# EXERCISE OBJECTIVE
Where the data below shows a picture, leave that picture out and copy the rest exactly.

Segment Start: DATASET ENTRIES

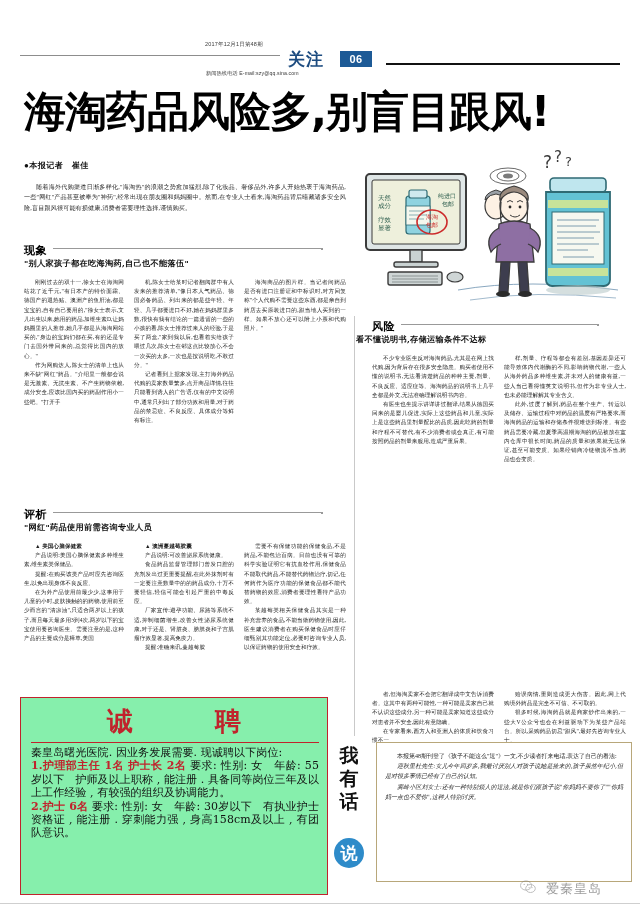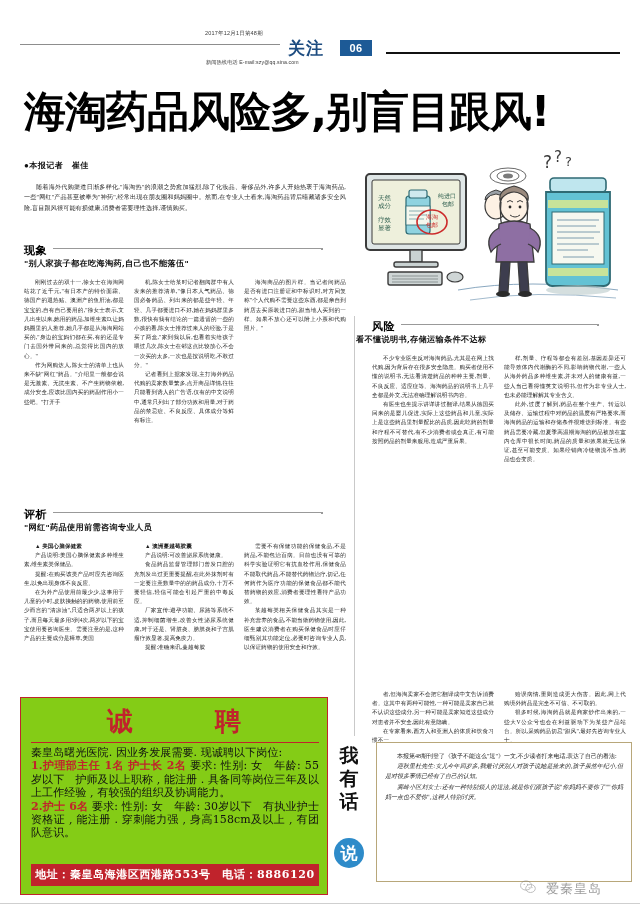--- a/index.html
+++ b/index.html
@@ -12,21 +12,21 @@
     height: 917px;
     position: relative;
     font-family: "Liberation Serif", "DejaVu Serif", serif;
     color: #1a1a1a;
     overflow: hidden;
   }
 
   
   .masthead {
     position: absolute;
-    left: 0; top: 4px;
+    left: 0; top: 15px;
     width: 640px; height: 72px;
   }
   .issue-date {
     position: absolute;
     left: 205px; top: 26px;
     font-size: 5.5px;
     letter-spacing: 0.2px;
     color: #3a3a3a;
     font-family: "Liberation Sans", sans-serif;
     white-space: nowrap;
@@ -178,21 +178,21 @@
     left: 358px; top: 140px;
     width: 278px; height: 168px;
   }
 
   
   .ad {
     position: absolute;
     left: 20px; top: 697px;
     width: 308px; height: 198px;
     border: 1.5px solid #c0232c;
-    background: #84cc16;
+    background: #86efac;
     box-sizing: border-box;
   }
   .ad-title {
     position: absolute;
     left: 0; top: 6px;
     width: 100%;
     text-align: center;
     font-size: 26px;
     font-weight: bold;
     font-family: "DejaVu Serif", serif;
@@ -501,21 +501,20 @@
     <div>秦皇岛曙光医院. 因业务发展需要. 现诚聘以下岗位:</div>
     <div>
       <span class="job">1.护理部主任 1名 护士长 2名</span>
       <span>要求: 性别: 女　年龄: 55岁以下　护师及以上职称 , 能注册 . 具备同等岗位三年及以上工作经验 , 有较强的组织及协调能力。</span>
     </div>
     <div>
       <span class="job">2.护士 6名</span>
       <span>要求: 性别: 女　年龄: 30岁以下　有执业护士资格证 , 能注册 . 穿刺能力强 , 身高158cm及以上 , 有团队意识。</span>
     </div>
   </div>
-  <div class="ad-foot">地址：秦皇岛海港区西港路553号　电话：8886120</div>
 </div>
 
 <div class="speak-wrap">
   <div class="speak-label">我有话</div>
   <div class="speak-badge">说</div>
   <div class="speak-box">
     <div class="inner">
       <p>本报第48期刊登了《孩子不能这么"逗"》一文,不少读者打来电话,表达了自己的看法:</p>
       <p class="hand">迎秋里杜先生:女儿今年四岁多,我最讨厌别人对孩子说她是捡来的,孩子虽然年纪小,但是对很多事情已经有了自己的认知。</p>
       <p class="hand">冀岭小区刘女士:还有一种特别烦人的逗法,就是你们跟孩子说"你妈妈不要你了""你妈妈一点也不爱你",这种人特别讨厌。</p>

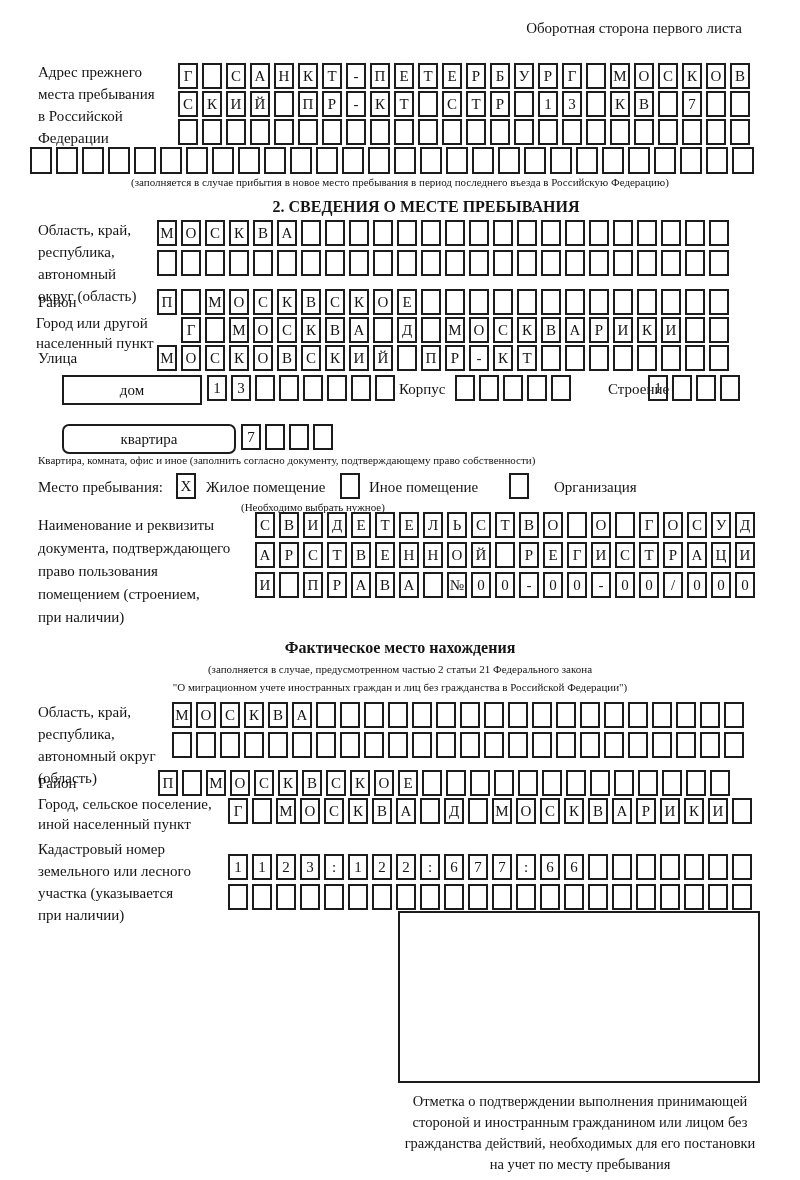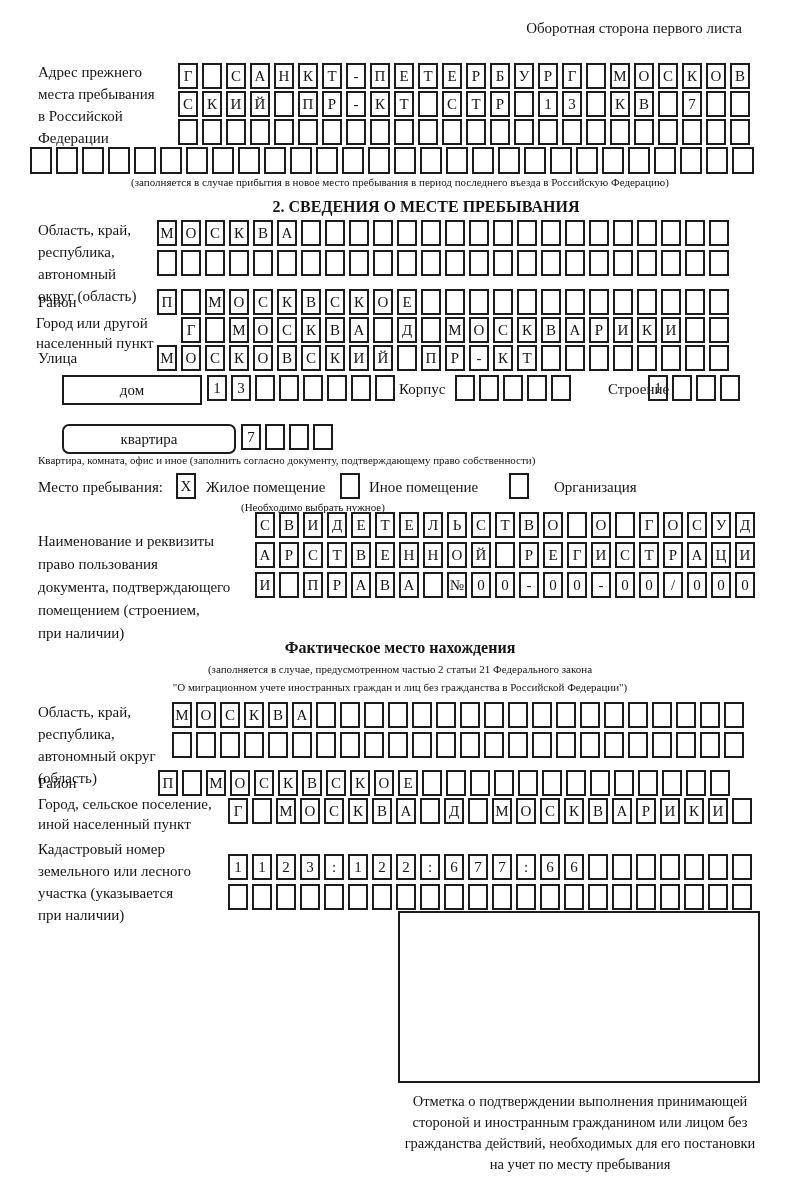--- a/index.html
+++ b/index.html
@@ -336,23 +336,23 @@
       <span class="cell"></span>
     </div>
   <div class="abs lbl" style="left:369px;top:476px;">Иное помещение</div>
   <div class="abs cells" style="left:509px;top:473px;">
       <span class="cell"></span>
     </div>
   <div class="abs lbl" style="left:554px;top:476px;">Организация</div>
   <div class="abs note" style="left:241px;top:501px;">(Необходимо выбрать нужное)</div>
 
   <div class="abs" style="left:38px;top:514px;">
-    <div class="lbl" style="line-height:23px;margin-top:16px;">Наименование и реквизиты</div>
+    <div class="lbl" style="line-height:23px;">Наименование и реквизиты</div>
+    <div class="lbl" style="line-height:23px;">документа, подтверждающего</div>
     <div class="lbl" style="line-height:23px;">право пользования</div>
-    <div class="lbl" style="line-height:23px;">документа, подтверждающего</div>
     <div class="lbl" style="line-height:23px;">помещением (строением,</div>
     <div class="lbl" style="line-height:23px;">при наличии)</div>
   </div>
   <div class="abs cells" style="left:255px;top:512px;">
       <span class="cell">С</span>
       <span class="cell">В</span>
       <span class="cell">И</span>
       <span class="cell">Д</span>
       <span class="cell">Е</span>
       <span class="cell">Т</span>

Segment End: DATASET ENTRIES

# ANSWER BELOW
--- a/index.html
+++ b/index.html
@@ -12,21 +12,21 @@
     height: 917px;
     position: relative;
     font-family: "Liberation Serif", "DejaVu Serif", serif;
     color: #1a1a1a;
     overflow: hidden;
   }
 
   
   .masthead {
     position: absolute;
-    left: 0; top: 4px;
+    left: 0; top: 15px;
     width: 640px; height: 72px;
   }
   .issue-date {
     position: absolute;
     left: 205px; top: 26px;
     font-size: 5.5px;
     letter-spacing: 0.2px;
     color: #3a3a3a;
     font-family: "Liberation Sans", sans-serif;
     white-space: nowrap;
@@ -178,21 +178,21 @@
     left: 358px; top: 140px;
     width: 278px; height: 168px;
   }
 
   
   .ad {
     position: absolute;
     left: 20px; top: 697px;
     width: 308px; height: 198px;
     border: 1.5px solid #c0232c;
-    background: #84cc16;
+    background: #86efac;
     box-sizing: border-box;
   }
   .ad-title {
     position: absolute;
     left: 0; top: 6px;
     width: 100%;
     text-align: center;
     font-size: 26px;
     font-weight: bold;
     font-family: "DejaVu Serif", serif;
@@ -501,21 +501,20 @@
     <div>秦皇岛曙光医院. 因业务发展需要. 现诚聘以下岗位:</div>
     <div>
       <span class="job">1.护理部主任 1名 护士长 2名</span>
       <span>要求: 性别: 女　年龄: 55岁以下　护师及以上职称 , 能注册 . 具备同等岗位三年及以上工作经验 , 有较强的组织及协调能力。</span>
     </div>
     <div>
       <span class="job">2.护士 6名</span>
       <span>要求: 性别: 女　年龄: 30岁以下　有执业护士资格证 , 能注册 . 穿刺能力强 , 身高158cm及以上 , 有团队意识。</span>
     </div>
   </div>
-  <div class="ad-foot">地址：秦皇岛海港区西港路553号　电话：8886120</div>
 </div>
 
 <div class="speak-wrap">
   <div class="speak-label">我有话</div>
   <div class="speak-badge">说</div>
   <div class="speak-box">
     <div class="inner">
       <p>本报第48期刊登了《孩子不能这么"逗"》一文,不少读者打来电话,表达了自己的看法:</p>
       <p class="hand">迎秋里杜先生:女儿今年四岁多,我最讨厌别人对孩子说她是捡来的,孩子虽然年纪小,但是对很多事情已经有了自己的认知。</p>
       <p class="hand">冀岭小区刘女士:还有一种特别烦人的逗法,就是你们跟孩子说"你妈妈不要你了""你妈妈一点也不爱你",这种人特别讨厌。</p>

--- a/index.html
+++ b/index.html
@@ -336,23 +336,23 @@
       <span class="cell"></span>
     </div>
   <div class="abs lbl" style="left:369px;top:476px;">Иное помещение</div>
   <div class="abs cells" style="left:509px;top:473px;">
       <span class="cell"></span>
     </div>
   <div class="abs lbl" style="left:554px;top:476px;">Организация</div>
   <div class="abs note" style="left:241px;top:501px;">(Необходимо выбрать нужное)</div>
 
   <div class="abs" style="left:38px;top:514px;">
-    <div class="lbl" style="line-height:23px;margin-top:16px;">Наименование и реквизиты</div>
+    <div class="lbl" style="line-height:23px;">Наименование и реквизиты</div>
+    <div class="lbl" style="line-height:23px;">документа, подтверждающего</div>
     <div class="lbl" style="line-height:23px;">право пользования</div>
-    <div class="lbl" style="line-height:23px;">документа, подтверждающего</div>
     <div class="lbl" style="line-height:23px;">помещением (строением,</div>
     <div class="lbl" style="line-height:23px;">при наличии)</div>
   </div>
   <div class="abs cells" style="left:255px;top:512px;">
       <span class="cell">С</span>
       <span class="cell">В</span>
       <span class="cell">И</span>
       <span class="cell">Д</span>
       <span class="cell">Е</span>
       <span class="cell">Т</span>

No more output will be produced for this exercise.